EDCC's hint about the Option key won't help too much if the systems are on the same partition, which is likely.

How long is 'forever' or indefinitely? Did you wait as long as 20 minutes? A first boot to OS X might take a considerable amount of time, but 20-30 minutes is as long as I would wait.


----------



## EthicalEditor (Jan 22, 2010)

Yes, they are on the same partition. I gave it 30 minutes with out any success.

&#8220;Relativity applies to physics, not ethics&#8221;
-Albert Einstein


----------



## EthicalEditor (Jan 22, 2010)

Bad logic board maybe? I just replaced one in my Macbook Pro.

&#8220;Relativity applies to physics, not ethics&#8221;
-Albert Einstein


----------



## ElDiabloConCaca (Jan 22, 2010)

Naah, doesn't seem like a bad logic board.  Doesn't seem hardware-related at all.  The system is just confused about where to boot from for one reason or another (which is very, very unlikely hardware-related).  From your description, it sounds like the computer wants to boot into the OS X installation on the drive, and said OS X installation is somehow "bad" (missing kext, invalid install, missing kernel something-or-anothers, etc.).
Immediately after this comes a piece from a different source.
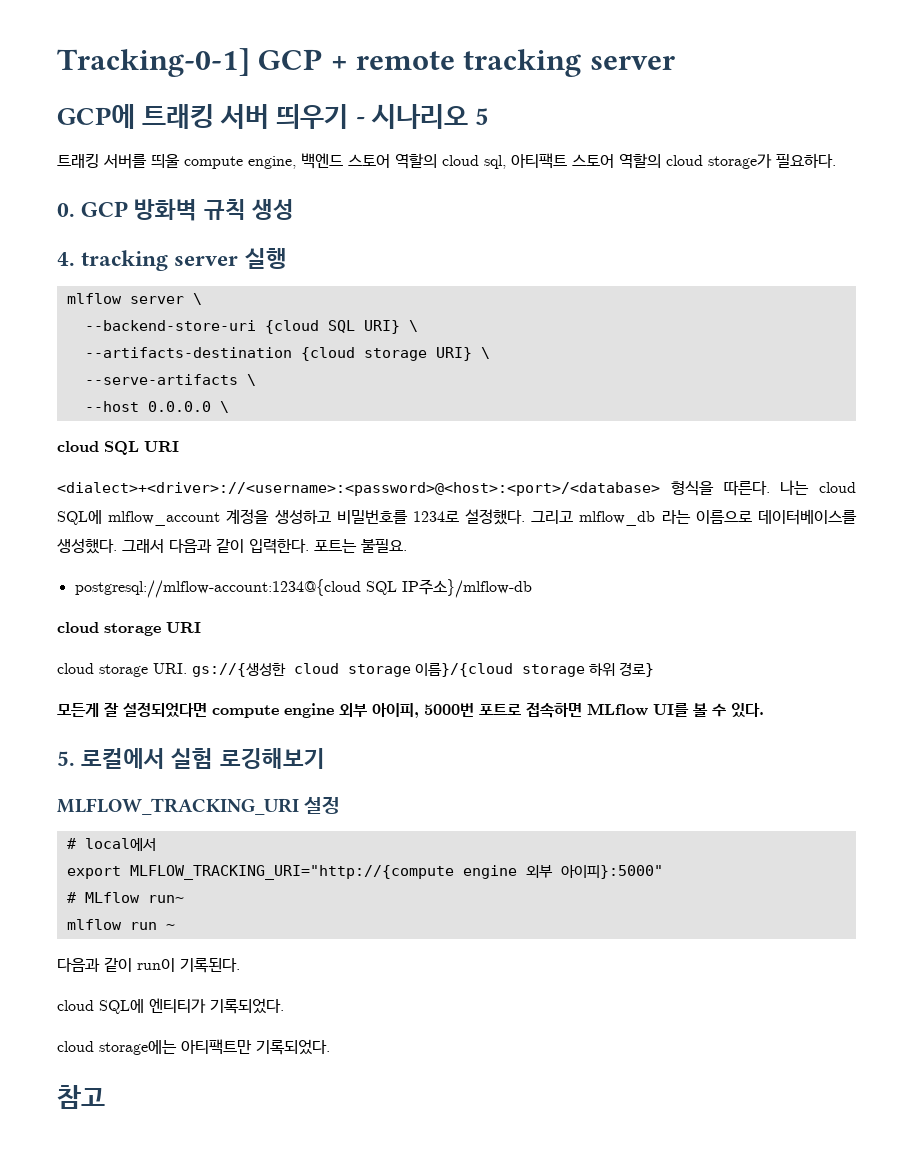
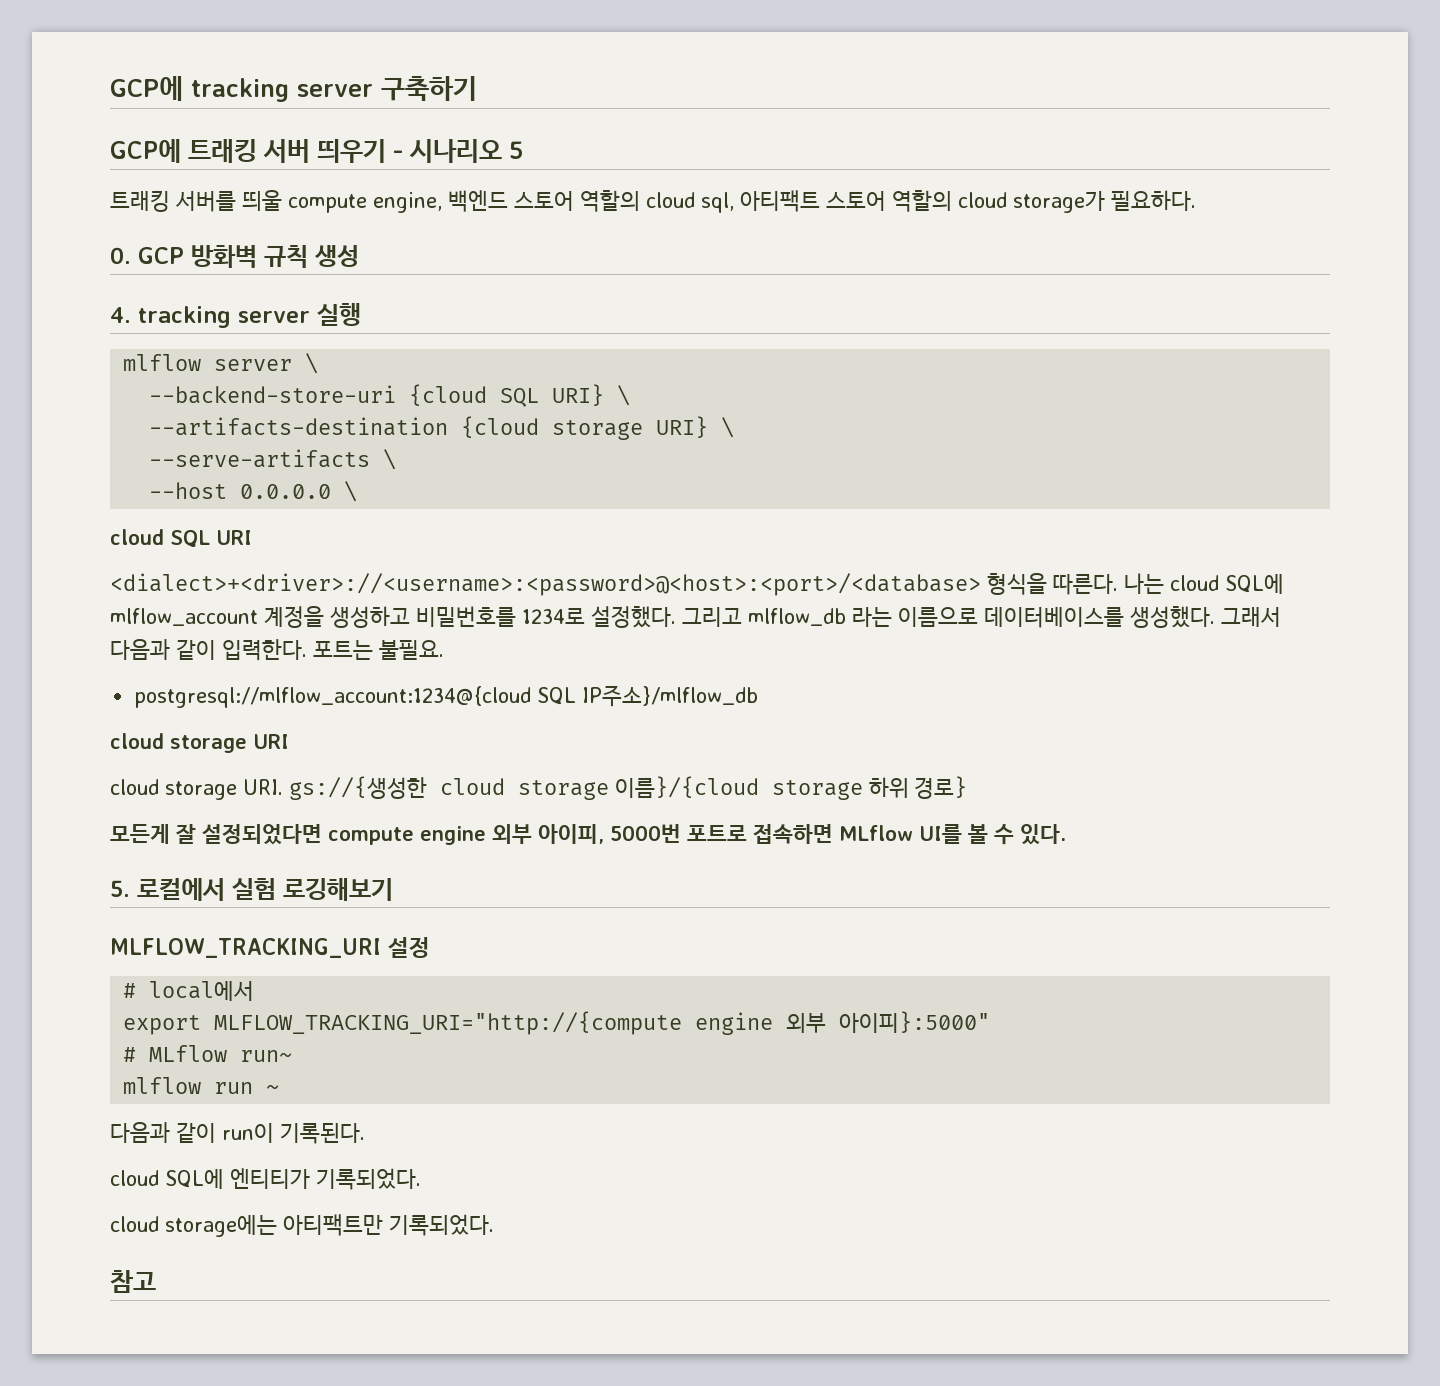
[57,48,675,77] Tracking-0-1] GCP + remote tracking server -> [110,76,477,102] GCP에 tracking server 구축하기
[74,579,532,598] postgresql://mlflow-account:1234@{cloud SQL IP주소}/mlflow-db -> [134,685,759,708] postgresql://mlflow_account:1234@{cloud SQL IP주소}/mlflow_db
If you wish to rid the entire hard drive of all operating systems and load from scratch, then instead of simply erasing the existing partition on the drive, you may need to perform a repartition of the drive.  This can be done via Disk Utility with Mac OS X, or (I think) Drive Setup under OS 9.

Of course, none of this will help if you can't boot from anything other than the hard drive.  In that case, it may be prudent to yank the drive, install it into another Mac, repartition the drive there, reinstall in the original machine and reinstall whatever operating system you need.


----------



## EthicalEditor (Jan 25, 2010)

I'm going to go ahead and reformat from a OS X machine via target disk mode, but I'm not sure which format I should use: Mac journaled or the variations of that. Again, this is for a reinstall of OS 9. Also, I don't particularly want to make a OS X partition of the drive, we only use OS 9 on the machine. I don't know if that matters, but I thought I would add that info. So any thoughts regarding which format... ?


----------



## ElDiabloConCaca (Jan 25, 2010)

I would use "Mac OS (Extended)" and elect to install OS 9 drivers (should be a checkbox near the format pull-down).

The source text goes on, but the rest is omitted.